RECORDS -
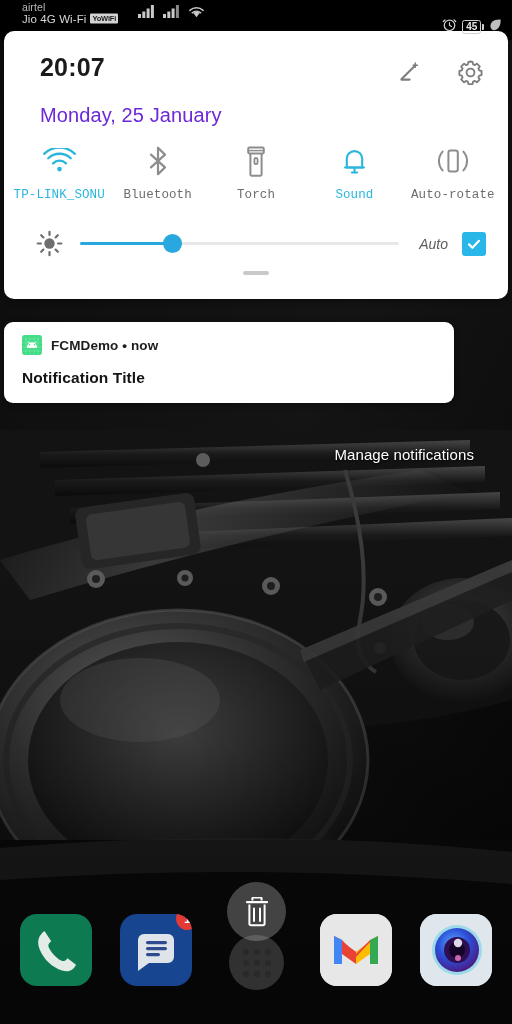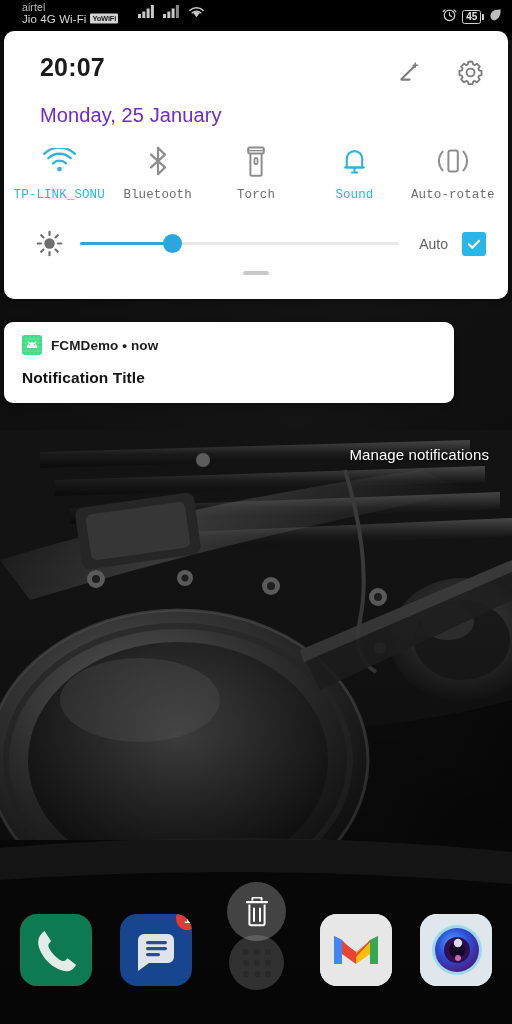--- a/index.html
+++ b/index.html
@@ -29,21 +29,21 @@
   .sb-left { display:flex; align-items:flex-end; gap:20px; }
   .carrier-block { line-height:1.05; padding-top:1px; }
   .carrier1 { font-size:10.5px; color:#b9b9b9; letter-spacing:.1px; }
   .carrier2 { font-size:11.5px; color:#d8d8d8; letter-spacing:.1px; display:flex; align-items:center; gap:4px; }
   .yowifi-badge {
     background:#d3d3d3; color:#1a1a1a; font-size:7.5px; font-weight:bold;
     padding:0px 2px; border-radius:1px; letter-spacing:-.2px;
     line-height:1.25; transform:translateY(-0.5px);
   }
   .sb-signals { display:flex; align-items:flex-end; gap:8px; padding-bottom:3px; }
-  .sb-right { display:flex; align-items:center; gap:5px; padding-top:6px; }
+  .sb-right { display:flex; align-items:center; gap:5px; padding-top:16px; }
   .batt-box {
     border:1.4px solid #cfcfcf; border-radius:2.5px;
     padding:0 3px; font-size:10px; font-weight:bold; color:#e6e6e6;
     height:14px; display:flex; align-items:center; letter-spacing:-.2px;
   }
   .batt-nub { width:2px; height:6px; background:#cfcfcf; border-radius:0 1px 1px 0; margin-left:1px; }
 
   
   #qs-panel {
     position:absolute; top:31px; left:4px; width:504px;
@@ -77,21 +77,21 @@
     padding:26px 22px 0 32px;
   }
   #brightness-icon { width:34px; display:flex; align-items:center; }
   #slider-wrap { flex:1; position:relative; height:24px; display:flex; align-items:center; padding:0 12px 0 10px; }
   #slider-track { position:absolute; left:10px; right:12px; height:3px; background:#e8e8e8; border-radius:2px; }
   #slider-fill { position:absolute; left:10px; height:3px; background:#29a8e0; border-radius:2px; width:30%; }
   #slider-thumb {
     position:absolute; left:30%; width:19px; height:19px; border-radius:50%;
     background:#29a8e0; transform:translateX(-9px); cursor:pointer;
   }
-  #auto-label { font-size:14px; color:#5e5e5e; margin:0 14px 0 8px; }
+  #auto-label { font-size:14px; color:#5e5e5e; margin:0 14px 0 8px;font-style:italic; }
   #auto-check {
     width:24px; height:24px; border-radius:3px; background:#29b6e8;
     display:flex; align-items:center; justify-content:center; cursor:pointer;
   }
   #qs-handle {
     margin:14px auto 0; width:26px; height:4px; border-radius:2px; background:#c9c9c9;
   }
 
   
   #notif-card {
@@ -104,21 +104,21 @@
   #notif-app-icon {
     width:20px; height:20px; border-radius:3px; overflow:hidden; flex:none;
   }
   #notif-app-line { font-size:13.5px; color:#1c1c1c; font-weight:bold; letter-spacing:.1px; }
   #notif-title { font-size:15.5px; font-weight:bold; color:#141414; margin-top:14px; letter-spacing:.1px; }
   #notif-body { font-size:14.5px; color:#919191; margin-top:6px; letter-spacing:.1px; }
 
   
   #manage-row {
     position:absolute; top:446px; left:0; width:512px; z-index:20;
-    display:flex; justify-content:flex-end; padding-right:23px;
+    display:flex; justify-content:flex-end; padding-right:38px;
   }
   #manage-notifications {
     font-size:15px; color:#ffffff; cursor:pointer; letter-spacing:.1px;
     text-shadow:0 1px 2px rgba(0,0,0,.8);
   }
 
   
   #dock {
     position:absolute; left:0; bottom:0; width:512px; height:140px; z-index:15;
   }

* * *

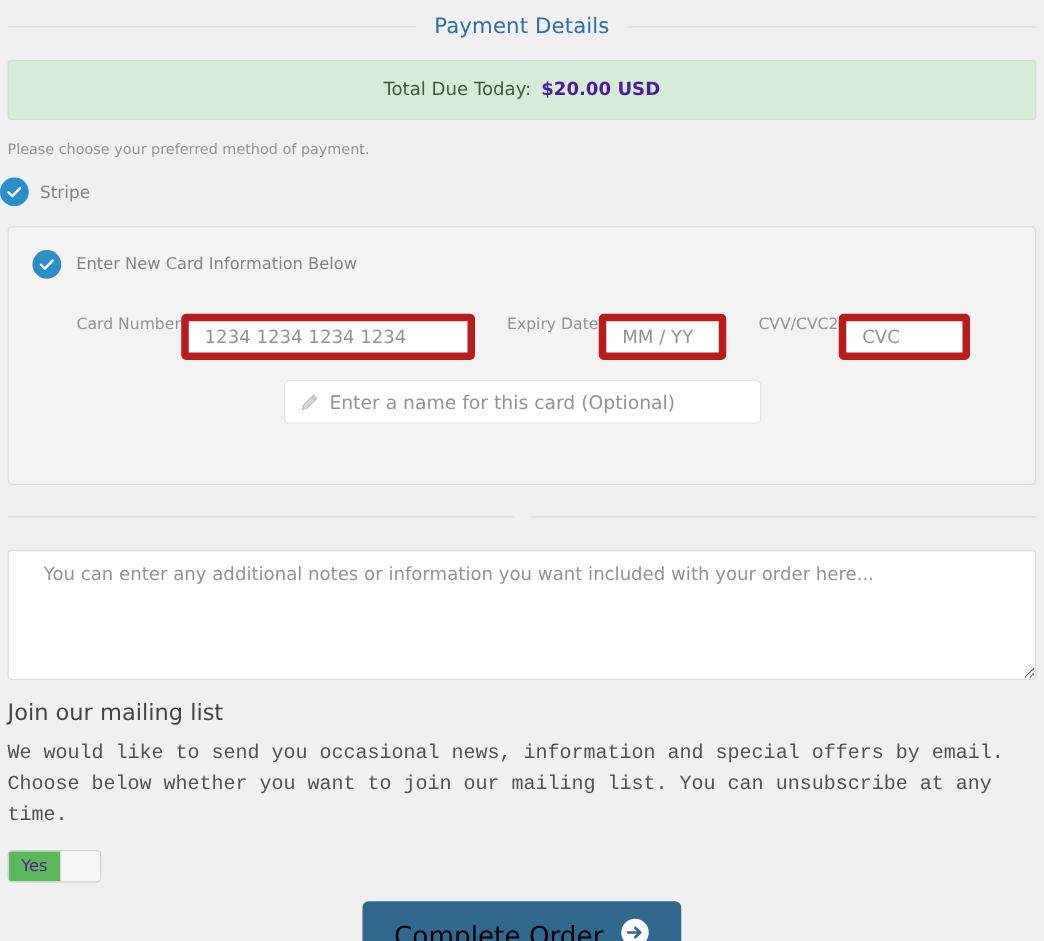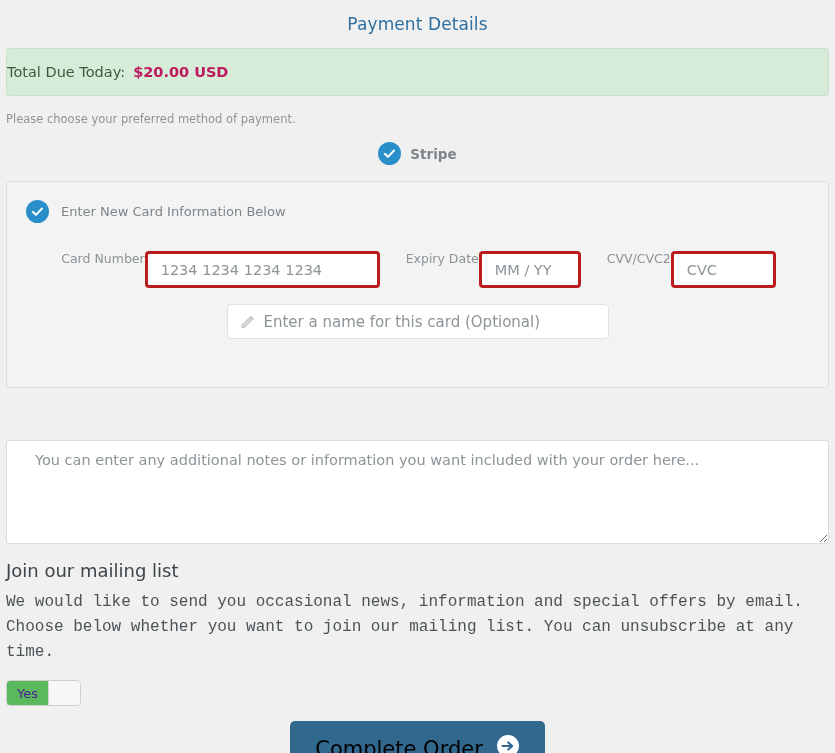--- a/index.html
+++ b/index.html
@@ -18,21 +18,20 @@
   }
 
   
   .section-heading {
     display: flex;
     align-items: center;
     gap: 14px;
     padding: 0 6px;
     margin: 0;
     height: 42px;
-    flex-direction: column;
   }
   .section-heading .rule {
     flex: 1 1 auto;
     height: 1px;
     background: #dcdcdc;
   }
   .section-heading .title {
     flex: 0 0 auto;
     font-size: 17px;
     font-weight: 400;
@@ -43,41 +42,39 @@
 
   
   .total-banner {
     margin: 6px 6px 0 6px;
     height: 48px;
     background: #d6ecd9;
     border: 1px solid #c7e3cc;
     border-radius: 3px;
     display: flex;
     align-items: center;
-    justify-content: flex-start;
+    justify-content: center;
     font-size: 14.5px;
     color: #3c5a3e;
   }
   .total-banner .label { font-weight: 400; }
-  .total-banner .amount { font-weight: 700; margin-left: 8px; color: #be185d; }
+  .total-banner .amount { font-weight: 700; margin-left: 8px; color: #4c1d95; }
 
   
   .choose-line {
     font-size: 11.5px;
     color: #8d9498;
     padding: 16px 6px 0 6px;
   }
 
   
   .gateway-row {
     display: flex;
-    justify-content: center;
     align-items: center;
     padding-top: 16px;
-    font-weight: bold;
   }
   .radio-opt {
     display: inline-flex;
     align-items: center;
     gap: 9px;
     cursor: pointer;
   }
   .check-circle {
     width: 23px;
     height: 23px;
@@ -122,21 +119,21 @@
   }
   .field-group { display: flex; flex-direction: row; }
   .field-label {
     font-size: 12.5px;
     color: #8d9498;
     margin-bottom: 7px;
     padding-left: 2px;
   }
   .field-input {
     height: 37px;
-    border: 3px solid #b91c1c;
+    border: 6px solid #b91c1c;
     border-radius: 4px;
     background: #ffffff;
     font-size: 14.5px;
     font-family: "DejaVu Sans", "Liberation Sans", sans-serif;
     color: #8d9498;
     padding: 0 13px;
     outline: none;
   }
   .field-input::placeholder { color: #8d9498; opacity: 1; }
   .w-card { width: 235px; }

==

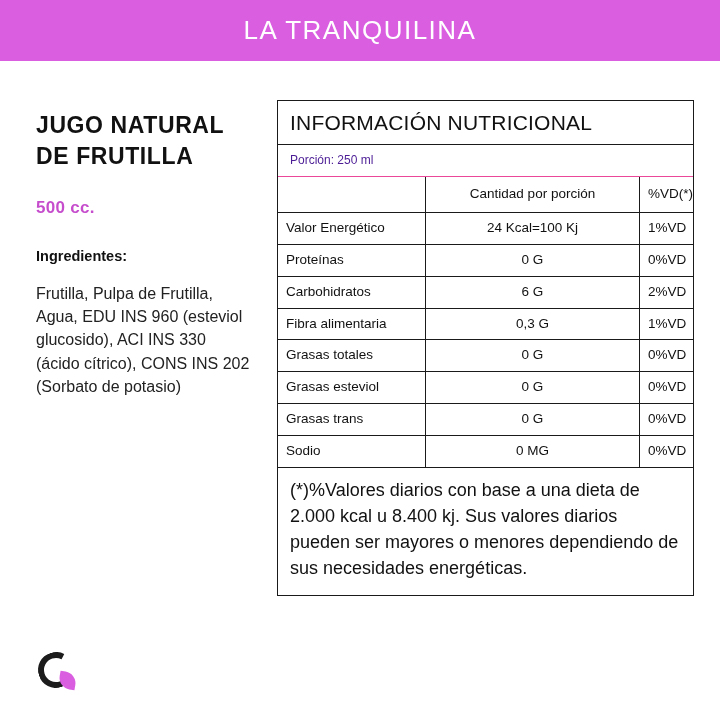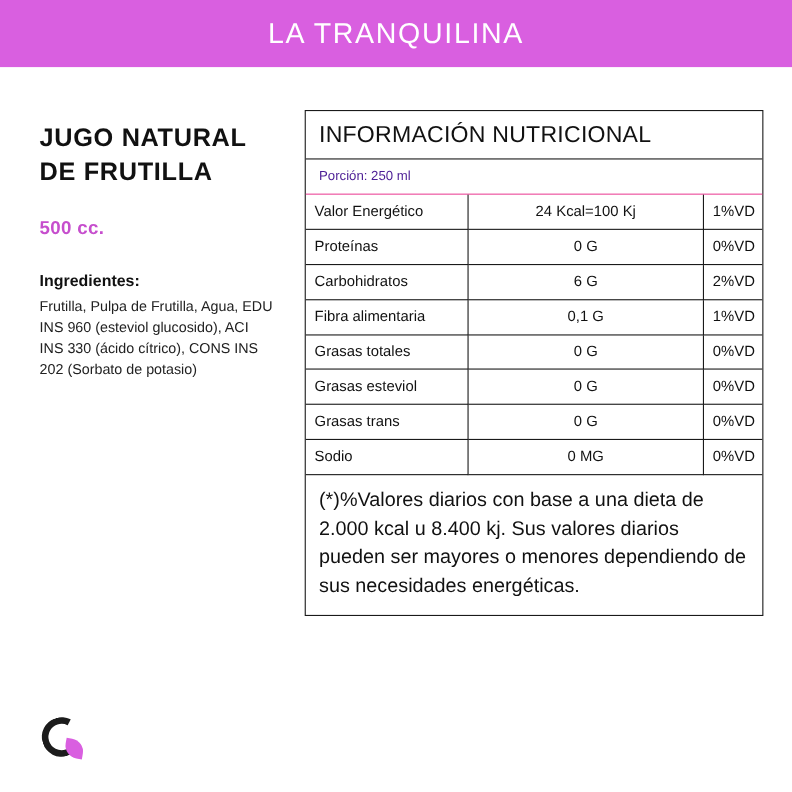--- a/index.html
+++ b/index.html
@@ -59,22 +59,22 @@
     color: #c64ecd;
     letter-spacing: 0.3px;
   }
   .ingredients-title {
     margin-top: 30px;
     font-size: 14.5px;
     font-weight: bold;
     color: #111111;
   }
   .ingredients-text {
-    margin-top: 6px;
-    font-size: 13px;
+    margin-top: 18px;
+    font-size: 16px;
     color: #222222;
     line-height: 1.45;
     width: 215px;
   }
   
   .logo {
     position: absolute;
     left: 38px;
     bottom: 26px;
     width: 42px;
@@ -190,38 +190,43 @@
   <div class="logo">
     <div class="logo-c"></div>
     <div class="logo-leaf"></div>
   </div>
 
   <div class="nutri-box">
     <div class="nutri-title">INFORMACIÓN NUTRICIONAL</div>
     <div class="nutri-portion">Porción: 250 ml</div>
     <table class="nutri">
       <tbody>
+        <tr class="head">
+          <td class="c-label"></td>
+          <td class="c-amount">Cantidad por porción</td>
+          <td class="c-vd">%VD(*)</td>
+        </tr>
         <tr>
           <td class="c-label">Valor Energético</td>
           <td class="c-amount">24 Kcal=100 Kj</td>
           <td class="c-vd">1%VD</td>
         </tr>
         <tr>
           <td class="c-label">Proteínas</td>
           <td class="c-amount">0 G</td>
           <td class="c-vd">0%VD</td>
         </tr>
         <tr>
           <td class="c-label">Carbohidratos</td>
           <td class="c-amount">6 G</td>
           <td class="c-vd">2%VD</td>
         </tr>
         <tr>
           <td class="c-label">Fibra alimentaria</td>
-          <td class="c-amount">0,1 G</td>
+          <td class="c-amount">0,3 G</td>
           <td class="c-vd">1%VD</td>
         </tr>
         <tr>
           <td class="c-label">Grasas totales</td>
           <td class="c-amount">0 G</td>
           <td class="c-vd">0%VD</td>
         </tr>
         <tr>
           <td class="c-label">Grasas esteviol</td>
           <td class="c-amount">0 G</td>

ASSIGNED TASK -
Lines above that contain the string "heading" make up the answer.

ANSWER TO THE PROBLEM -
   .section-heading {
   .section-heading .rule {
   .section-heading .title {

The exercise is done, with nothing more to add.